In the new political dispensation, it is not possible for APNU to get the Greenidge ‘full package’ on its own capacity; getting this full package requires the AFC’s capacity, and perhaps, the People’s Progressive Party/Civic (PPP/C)’s capacity. And one danger in using other people’s capacity is because there is a tendency to see your own capacity as the most valuable, and, therefore, the tendency to place other people’s capacity as least valuable (Murphy, 2011).  Invariably, our capacity to wield power depends on the capacity of others; and as Kant would say, not to use people only as means but also as ends.
President Donald Ramotar’s engagement with the parliamentary opposition during the 2012 budget debate reflected his concerns for achieving national goals and to consider their impact on the nation vis-a-vis the unified capacities of the combined opposition. President Ramotar used the internal view of power. Nonetheless, this was not to be fruitful.

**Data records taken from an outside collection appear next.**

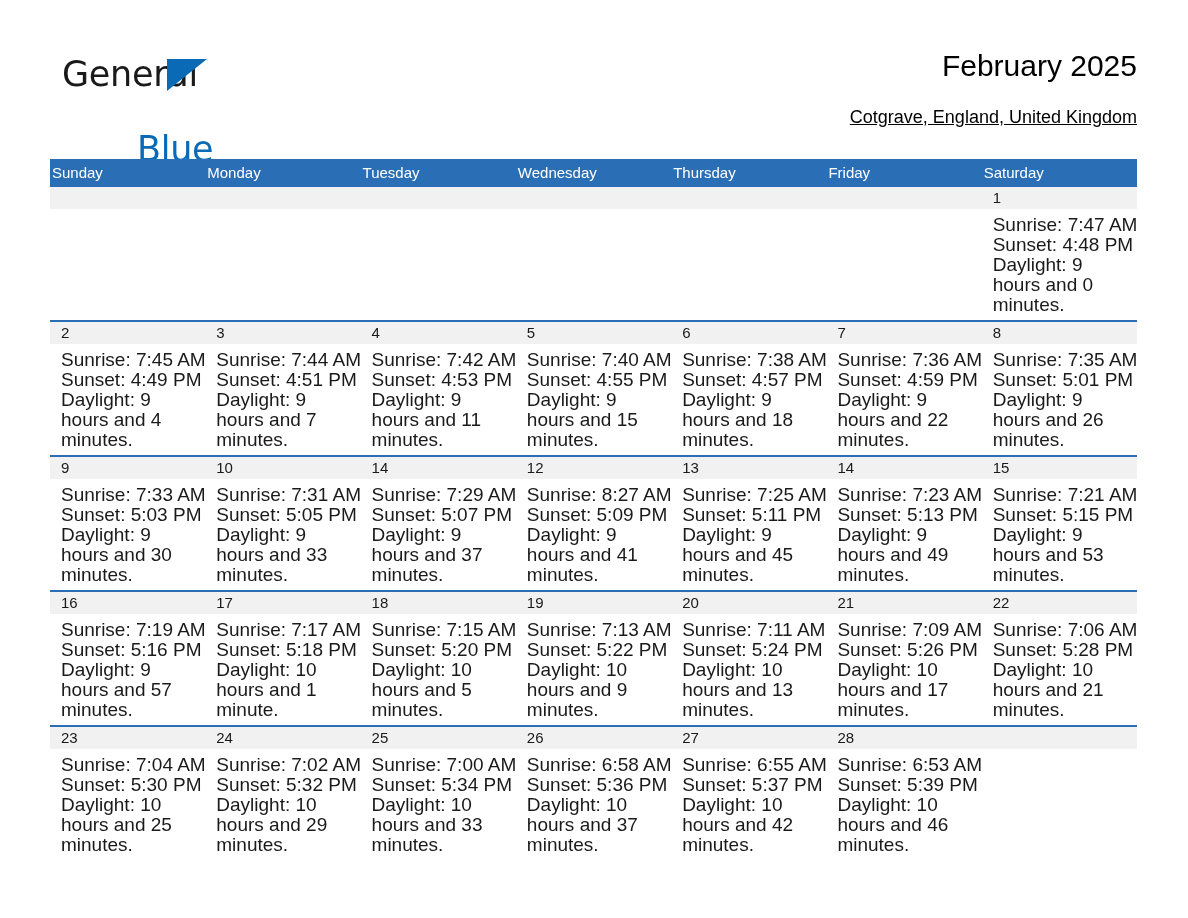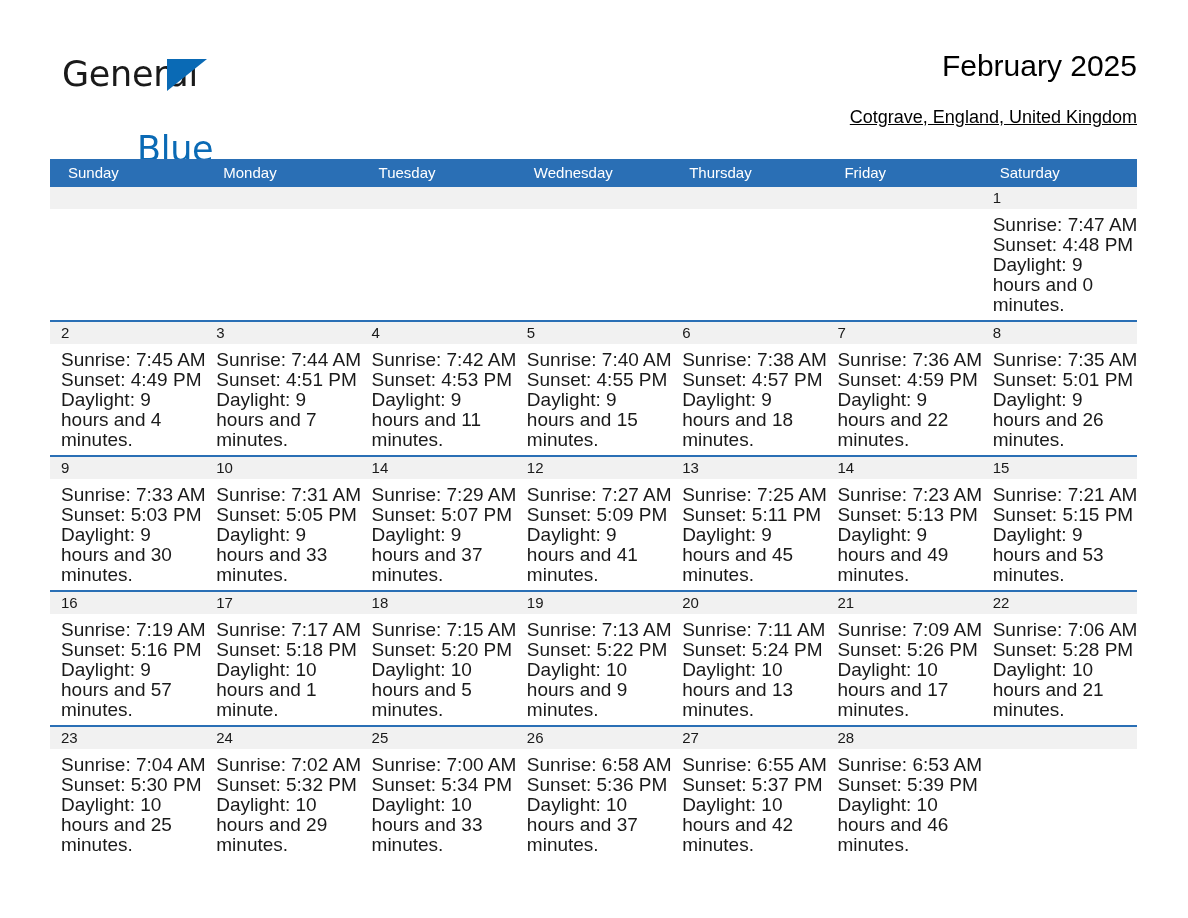--- a/index.html
+++ b/index.html
@@ -108,21 +108,21 @@
     display: flex;
     background: #2a6fb5;
     height: 28px;
   }
   .weekday {
     flex: 1 1 0;
     min-width: 0;
     color: #ffffff;
     font-size: 15px;
     line-height: 28px;
-    padding-left: 18px;
+    padding-left: 2px;
     box-sizing: border-box;
     white-space: nowrap;
     font-family: "Liberation Sans Narrow", "Liberation Sans", sans-serif;
   }
 
   .week-row {
     display: flex;
     border-top: 2px solid #2a6fb5;
     position: relative;
   }
@@ -343,21 +343,21 @@
         <div class="day-number-band"><span class="day-number">14</span></div>
         <div class="day-details">
           <div class="detail-line">Sunrise: 7:29 AM</div>
           <div class="detail-line">Sunset: 5:07 PM</div>
           <div class="detail-line wrap">Daylight: 9 hours and 37 minutes.</div>
         </div>
       </div>
       <div class="day-cell">
         <div class="day-number-band"><span class="day-number">12</span></div>
         <div class="day-details">
-          <div class="detail-line">Sunrise: 7:27 AM</div>
+          <div class="detail-line">Sunrise: 8:27 AM</div>
           <div class="detail-line">Sunset: 5:09 PM</div>
           <div class="detail-line wrap">Daylight: 9 hours and 41 minutes.</div>
         </div>
       </div>
       <div class="day-cell">
         <div class="day-number-band"><span class="day-number">13</span></div>
         <div class="day-details">
           <div class="detail-line">Sunrise: 7:25 AM</div>
           <div class="detail-line">Sunset: 5:11 PM</div>
           <div class="detail-line wrap">Daylight: 9 hours and 45 minutes.</div>

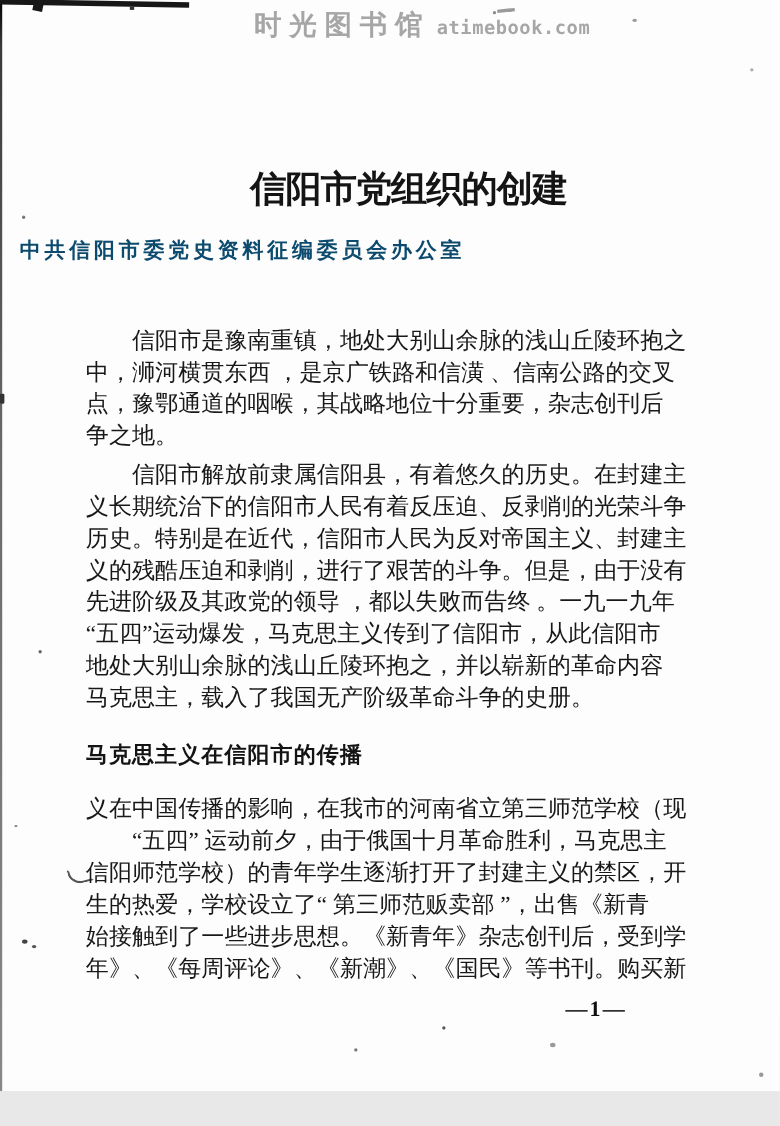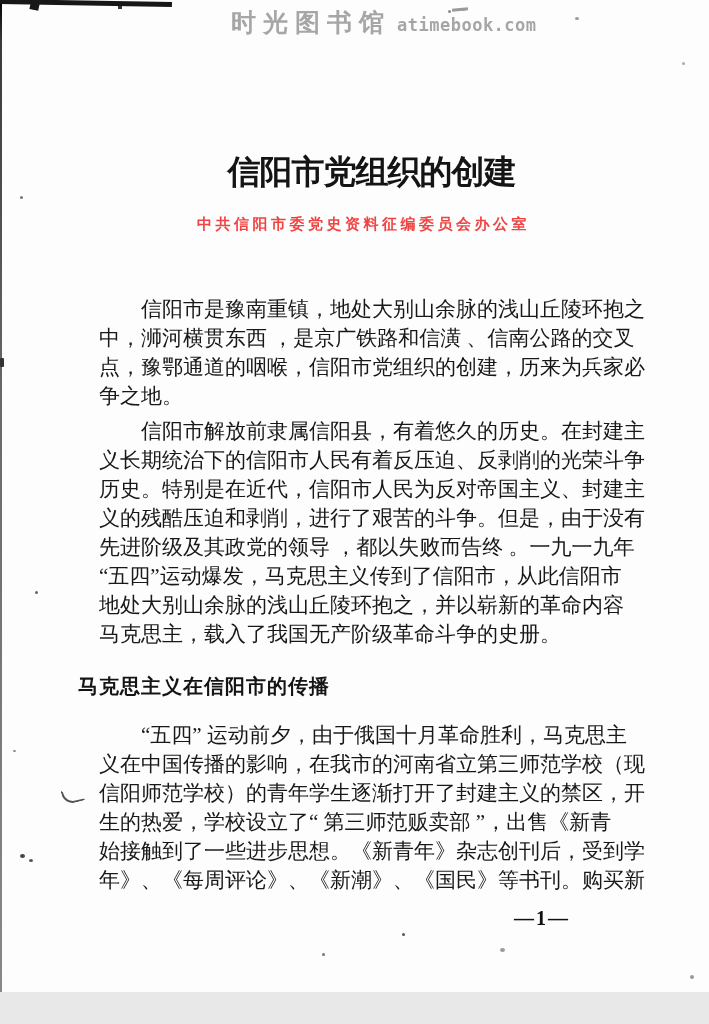--- a/index.html
+++ b/index.html
@@ -33,32 +33,32 @@
   }
   
   .doc-title{
     position:absolute;top:150px;left:12px;width:709px;
     text-align:center;text-indent:10px;
     font-size:33px;font-weight:700;letter-spacing:-1px;
     color:#141414;
   }
   .byline{
     position:absolute;top:215px;left:0;width:709px;
-    text-align:center;text-indent:18px;
-    font-size:15px;font-weight:700;letter-spacing:3.5px;
-    color:#ef4444;
+    text-align:left;text-indent:18px;
+    font-size:19px;font-weight:700;letter-spacing:3.5px;
+    color:#0c4a6e;
   }
   
   .para{
     position:absolute;left:78px;width:552px;
     font-size:21px;line-height:29px;
     color:#181818;
     letter-spacing:0px;
   }
-  .para .line{height:29px;white-space:nowrap;margin-left:21px;}
+  .para .line{height:29px;white-space:nowrap;}
   .para .line.indent{padding-left:42px;}
   .p1{top:295px;}
   .p2{top:417px;}
   .p3{top:721px;}
   .section-heading{
     position:absolute;top:673px;left:78px;width:510px;
     text-align:left;
     font-family:"Liberation Sans","DejaVu Sans",sans-serif;
     font-size:20px;font-weight:700;letter-spacing:1px;
     color:#141414;
@@ -121,40 +121,40 @@
   <div class="watermark">
     <span class="cn">时光图书馆</span><span class="en">atimebook.com</span>
   </div>
 
   <div class="doc-title">信阳市党组织的创建</div>
   <div class="byline">中共信阳市委党史资料征编委员会办公室</div>
 
   <div class="para p1">
     <div class="line indent">信阳市是豫南重镇，地处大别山余脉的浅山丘陵环抱之</div>
     <div class="line">中，浉河横贯东西 ，是京广铁路和信潢 、信南公路的交叉</div>
-    <div class="line">点，豫鄂通道的咽喉，信阳市党组织的创建，历来为兵家必</div>
+    <div class="line">点，豫鄂通道的咽喉，其战略地位十分重要，杂志创刊后</div>
     <div class="line">争之地。</div>
   </div>
 
   <div class="para p2">
     <div class="line indent">信阳市解放前隶属信阳县，有着悠久的历史。在封建主</div>
     <div class="line">义长期统治下的信阳市人民有着反压迫、反剥削的光荣斗争</div>
     <div class="line">历史。特别是在近代，信阳市人民为反对帝国主义、封建主</div>
     <div class="line">义的残酷压迫和剥削，进行了艰苦的斗争。但是，由于没有</div>
     <div class="line">先进阶级及其政党的领导 ，都以失败而告终 。一九一九年</div>
     <div class="line">“五四”运动爆发，马克思主义传到了信阳市，从此信阳市</div>
     <div class="line">地处大别山余脉的浅山丘陵环抱之，并以崭新的革命内容</div>
     <div class="line">马克思主，载入了我国无产阶级革命斗争的史册。</div>
   </div>
 
   <div class="section-heading">马克思主义在信阳市的传播</div>
 
   <div class="para p3">
+    <div class="line">义在中国传播的影响，在我市的河南省立第三师范学校（现</div>
     <div class="line indent">“五四” 运动前夕，由于俄国十月革命胜利，马克思主</div>
-    <div class="line">义在中国传播的影响，在我市的河南省立第三师范学校（现</div>
     <div class="line">信阳师范学校）的青年学生逐渐打开了封建主义的禁区，开</div>
     <div class="line">生的热爱，学校设立了“ 第三师范贩卖部 ”，出售《新青</div>
     <div class="line">始接触到了一些进步思想。《新青年》杂志创刊后，受到学</div>
     <div class="line">年》、《每周评论》、《新潮》、《国民》等书刊。购买新</div>
   </div>
 
   <div class="page-number">—1—</div>
 
 </div>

During the engagement over six days with the opposition APNU and AFC, the President showed goodwill on the following, among others: Agreeing with the $10,000 per month old age pension (agreement); bundle of measures for Linden, including phased reduction in subsidies (rejected); study on value added tax (VAT) for possible reduction, and expanding the zero-list items (rejected); $2 billion for a Depressed Community Fund for 2012 (rejected).
Usage of the external view of power does not bode well for future dialogue as well as civil parliamentary discourse, for the reasons already stated, where the combined opposition seems to express concerns for its own goals, and not so much how those goals affect others. The parliamentary majority group, in order to have some overall positive national impact, has to adapt the inside view of power, if it has not already done so, where it has concerns for both its own goals and concerns for how its intentions affect people. Applying the inside view of power will enhance greater collaboration among all sides in the political discourse. But mostly, the inside view of power will lay the foundations for people to exercise responsible power.